Ritu Singh in her batting stance for softball and cricket
Shears’ love and determination for the game has driven her to find ways to manage her time around the sport as she mentions that, “if you really love to do something, you always figure out how to make time for it.” She has been enjoying her journey in this path, traveling to various states and countries for games and training, meeting new people who also share the same love and passion for the game, and overall expanding her knowledge of cricket.
Ritu Singh explains a similar idea to Brooke regarding time management. “I love to stay active and doing the things I love can’t be too hard.”
Both of these athletes take on the challenges that come with juggling many activities in order to pursue the moments that bring them joy.
Senior and under 19 USA national player, Snigdha Paul, a cricketer and softball player from Texas, picked up softball during freshman year of high school to add an extracurricular activity under her belt after cricket.
Paul recollects, “after getting to experience the women’s world cup warm-up match between Sri Lanka and Bangladesh at the age of 9, I became fascinated with cricket.

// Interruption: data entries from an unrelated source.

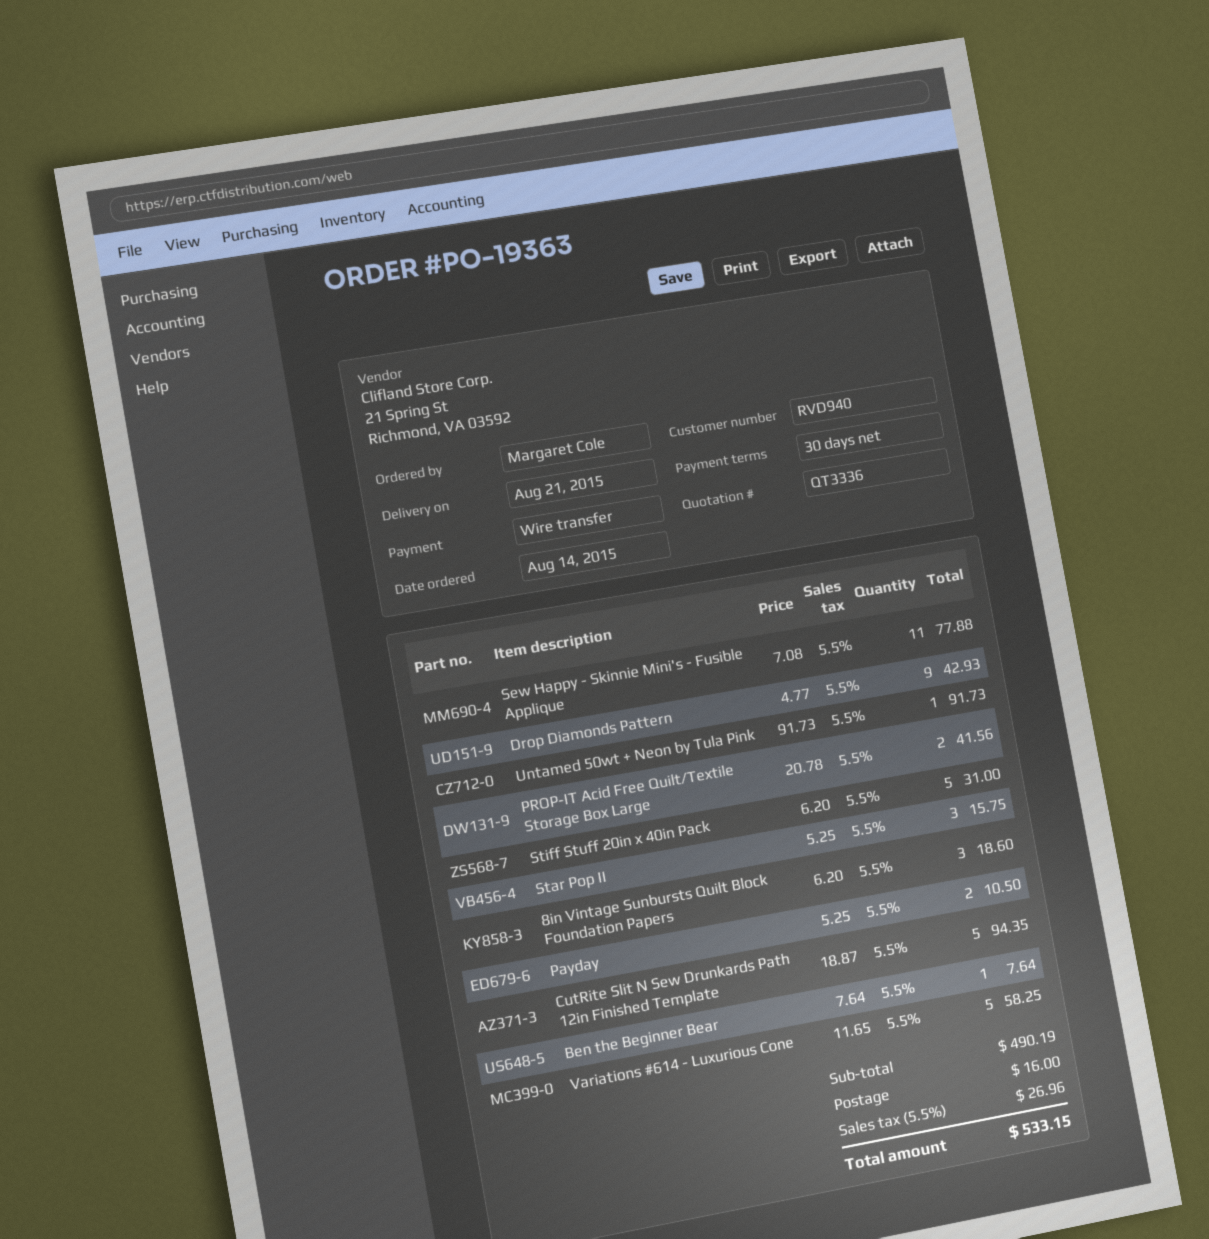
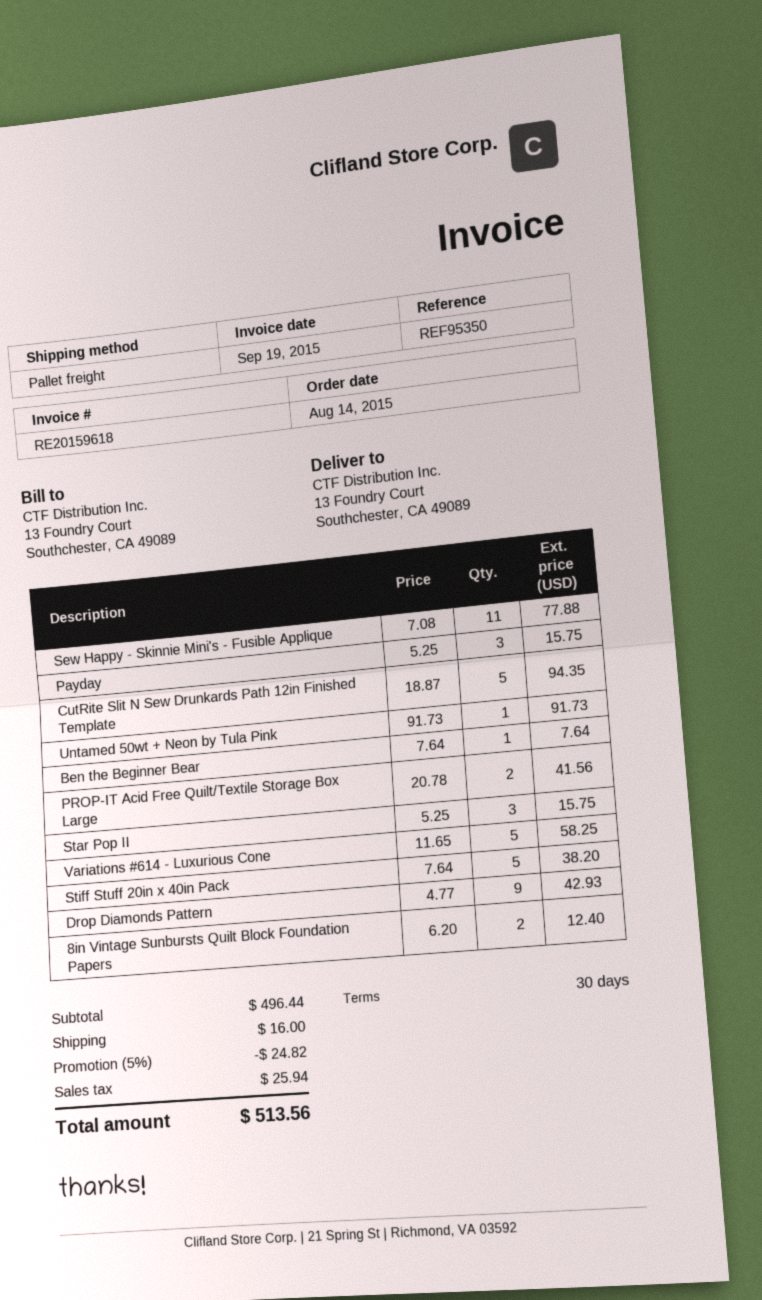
Stiff Stuff 20in x 40in Pack: 5 x 6.20 = 31.00 -> 5 x 7.64 = 38.20
8in Vintage Sunbursts Quilt Block Foundation Papers: 3 x 6.20 = 18.60 -> 2 x 6.20 = 12.40
Payday: 2 x 5.25 = 10.50 -> 3 x 5.25 = 15.75
subtotal: 490.19 -> 496.44
discount: none -> 5% = 24.82
tax: 26.96 -> 25.94
total: 533.15 -> 513.56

The game intrigued me and I have been playing it ever since.”
Paul mentioned that, “softball and cricket go hand in hand in the matter of mental and physical development as both sports are ball games, a lot of the ideas and philosophies overlap, making it easier to understand.”
Snigdha Paul looking to play in the gap at the ICC U19 Women’s T20 World Cup for USA & at her local high school game in Dallas, Texas
Her impressive skills displayed in both cricket and softball landed her a feature in the Dallas News. “It was quite shocking as I wasn’t expecting to be featured. I first heard it from my softball head coach, Candice Jackson, that the Dallas News wanted to cover my involvement in both softball and cricket.”
Even though they all enjoy multiple sports, they all feel that cricket is more than just a game; it is a source of immense happiness. Brooke Shears’s favorite skill to practice is batting, as she “enjoys the sound of the ball hitting the middle part (the sweet spot) of the bat which makes a nice satisfying sound that tells you that you’ve put power into the shot and with the right timing!”
When cricketers dedicate time and passion to their sport, it gifts them with special moments like these.
Softball Sisters, or anyone thinking about considering cricket to be a sport in their lives, consider Singh’s attitude towards the sport. Despite all of her experience in softball and gymnastics, she tells us, “Cricket is my favorite, it’s always been my first love.”